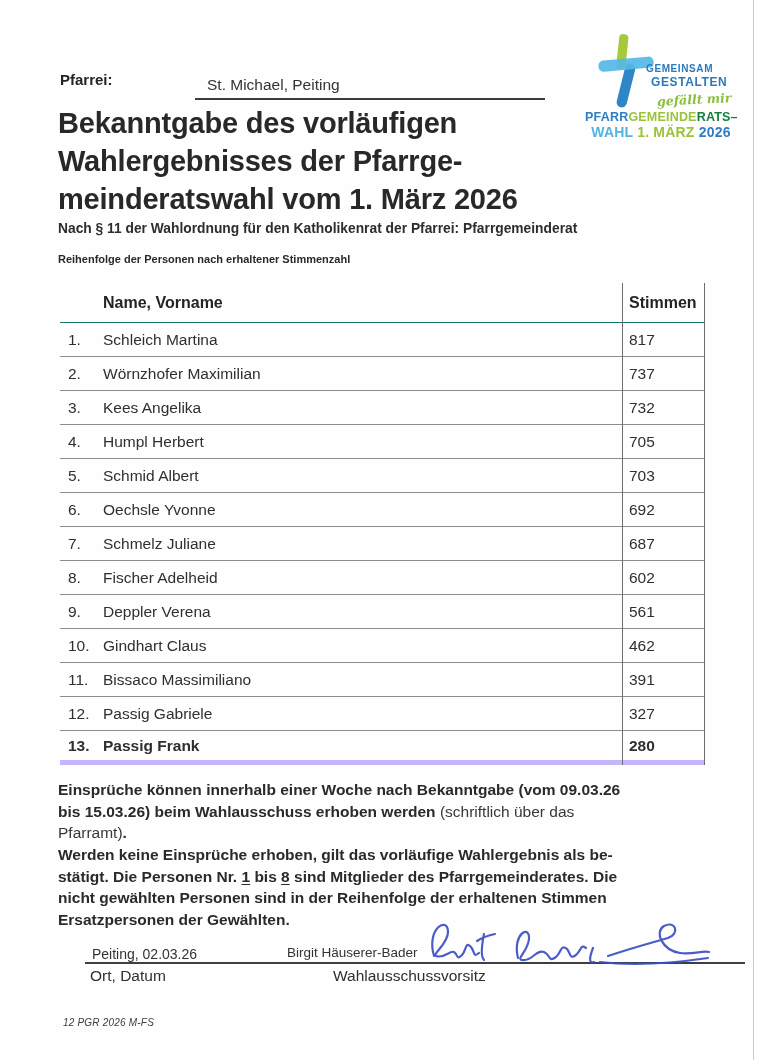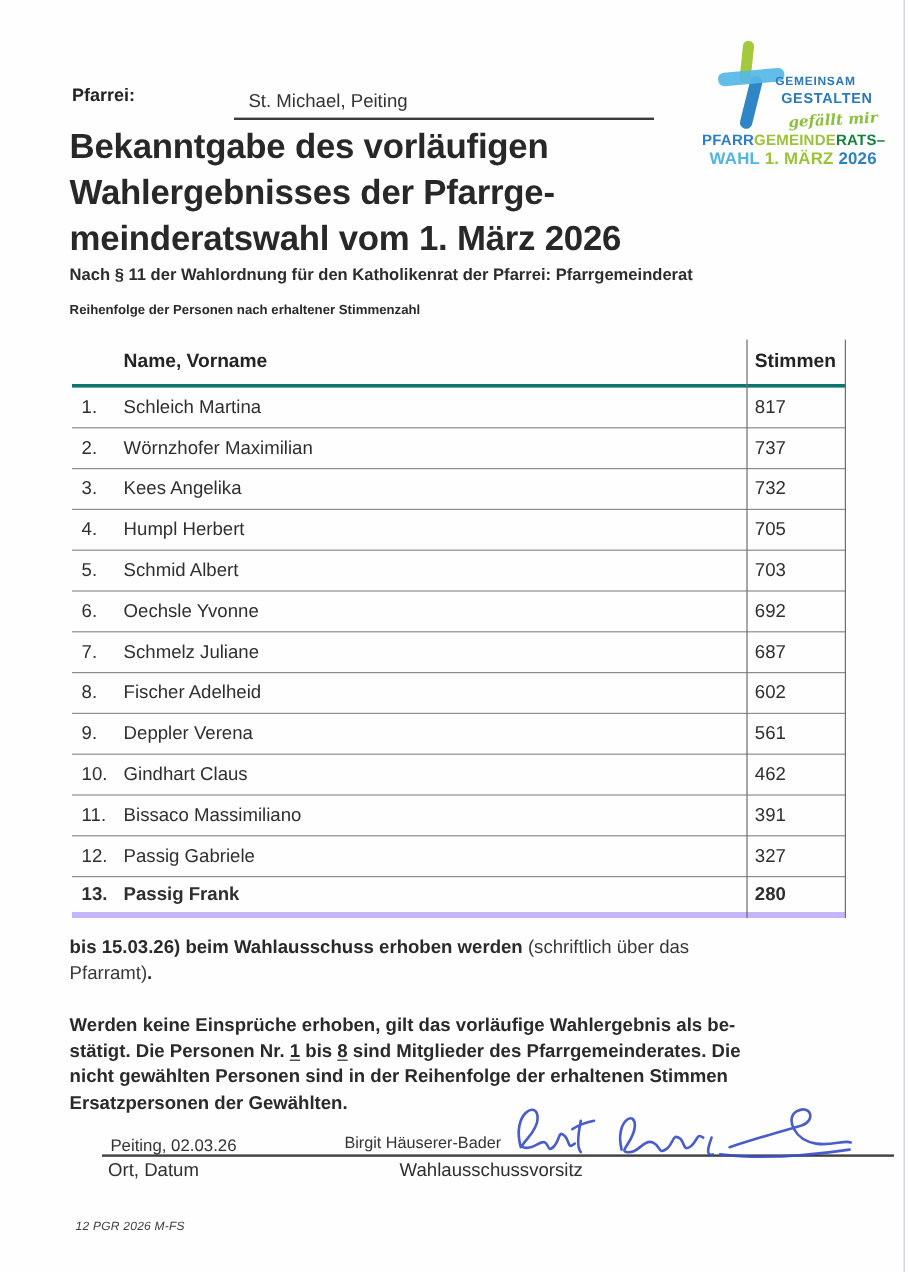--- a/index.html
+++ b/index.html
@@ -28,21 +28,21 @@
              letter-spacing:-.2px;color:#282828;}
   .doc-subtitle{left:58px;top:221px;font-size:13.8px;font-weight:bold;color:#2d2d2d;}
   .section-heading{left:58px;top:253px;font-size:11px;font-weight:bold;color:#292929;}
 
   
   .vtable{left:60px;top:283px;width:645px;height:482px;}
   .vsep{position:absolute;left:562px;top:0;height:100%;width:1px;background:#6e6e6e;}
   .vright{position:absolute;right:0;top:0;height:100%;width:1px;background:#6e6e6e;}
   .trow{display:flex;align-items:center;box-sizing:border-box;height:34px;
         border-bottom:1px solid #8d8d8d;font-size:15.5px;color:#2f2f2f;padding-left:8px;}
-  .trow.header{height:40px;border-bottom:3px solid #0f766e;font-weight:bold;font-size:16px;color:#242424;}
+  .trow.header{height:40px;border-bottom:1px solid #0f766e;font-weight:bold;font-size:16px;color:#242424;}
   .trow.last{border-bottom:5px solid #c4b5fd;font-weight:bold;}
   .c-rank{width:35px;flex:none;}
   .c-name{flex:1;}
   .c-votes{width:83px;flex:none;padding-left:7px;box-sizing:border-box;}
 
   
   .para{left:58px;width:652px;font-size:15.5px;line-height:21.5px;font-weight:bold;color:#2a2a2a;}
   .para-1{top:779px;} .para-2{top:844px;}
   .para .rg{font-weight:400;color:#383838;}
   .para .u{text-decoration:underline;text-underline-offset:2px;}
@@ -161,20 +161,21 @@
           <span class="c-rank">13.</span>
           <span class="c-name">Passig Frank</span>
           <span class="c-votes">280</span>
         </div>
       </div>
     <div class="vsep"></div>
     <div class="vright"></div>
   </div>
 
   <div class="abs para para-1">
+      <div><span>Einsprüche können innerhalb einer Woche nach Bekanntgabe (vom 09.03.26</span></div>
       <div><span>bis 15.03.26) beim Wahlausschuss erhoben werden </span><span class="rg">(schriftlich über das</span></div>
       <div><span class="rg">Pfarramt)</span><span>.</span></div>
     </div>
   <div class="abs para para-2">
       <div><span>Werden keine Einsprüche erhoben, gilt das vorläufige Wahlergebnis als be-</span></div>
       <div><span>stätigt. Die Personen Nr. </span><span class="u">1</span><span> bis </span><span class="u">8</span><span> sind Mitglieder des Pfarrgemeinderates. Die</span></div>
       <div><span>nicht gewählten Personen sind in der Reihenfolge der erhaltenen Stimmen</span></div>
       <div><span>Ersatzpersonen der Gewählten.</span></div>
     </div>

------------------------------

* Your goal
Type out each line of the records above exactly, skipping any pictures.

* Expected output
--- a/index.html
+++ b/index.html
@@ -28,21 +28,21 @@
              letter-spacing:-.2px;color:#282828;}
   .doc-subtitle{left:58px;top:221px;font-size:13.8px;font-weight:bold;color:#2d2d2d;}
   .section-heading{left:58px;top:253px;font-size:11px;font-weight:bold;color:#292929;}
 
   
   .vtable{left:60px;top:283px;width:645px;height:482px;}
   .vsep{position:absolute;left:562px;top:0;height:100%;width:1px;background:#6e6e6e;}
   .vright{position:absolute;right:0;top:0;height:100%;width:1px;background:#6e6e6e;}
   .trow{display:flex;align-items:center;box-sizing:border-box;height:34px;
         border-bottom:1px solid #8d8d8d;font-size:15.5px;color:#2f2f2f;padding-left:8px;}
-  .trow.header{height:40px;border-bottom:3px solid #0f766e;font-weight:bold;font-size:16px;color:#242424;}
+  .trow.header{height:40px;border-bottom:1px solid #0f766e;font-weight:bold;font-size:16px;color:#242424;}
   .trow.last{border-bottom:5px solid #c4b5fd;font-weight:bold;}
   .c-rank{width:35px;flex:none;}
   .c-name{flex:1;}
   .c-votes{width:83px;flex:none;padding-left:7px;box-sizing:border-box;}
 
   
   .para{left:58px;width:652px;font-size:15.5px;line-height:21.5px;font-weight:bold;color:#2a2a2a;}
   .para-1{top:779px;} .para-2{top:844px;}
   .para .rg{font-weight:400;color:#383838;}
   .para .u{text-decoration:underline;text-underline-offset:2px;}
@@ -161,20 +161,21 @@
           <span class="c-rank">13.</span>
           <span class="c-name">Passig Frank</span>
           <span class="c-votes">280</span>
         </div>
       </div>
     <div class="vsep"></div>
     <div class="vright"></div>
   </div>
 
   <div class="abs para para-1">
+      <div><span>Einsprüche können innerhalb einer Woche nach Bekanntgabe (vom 09.03.26</span></div>
       <div><span>bis 15.03.26) beim Wahlausschuss erhoben werden </span><span class="rg">(schriftlich über das</span></div>
       <div><span class="rg">Pfarramt)</span><span>.</span></div>
     </div>
   <div class="abs para para-2">
       <div><span>Werden keine Einsprüche erhoben, gilt das vorläufige Wahlergebnis als be-</span></div>
       <div><span>stätigt. Die Personen Nr. </span><span class="u">1</span><span> bis </span><span class="u">8</span><span> sind Mitglieder des Pfarrgemeinderates. Die</span></div>
       <div><span>nicht gewählten Personen sind in der Reihenfolge der erhaltenen Stimmen</span></div>
       <div><span>Ersatzpersonen der Gewählten.</span></div>
     </div>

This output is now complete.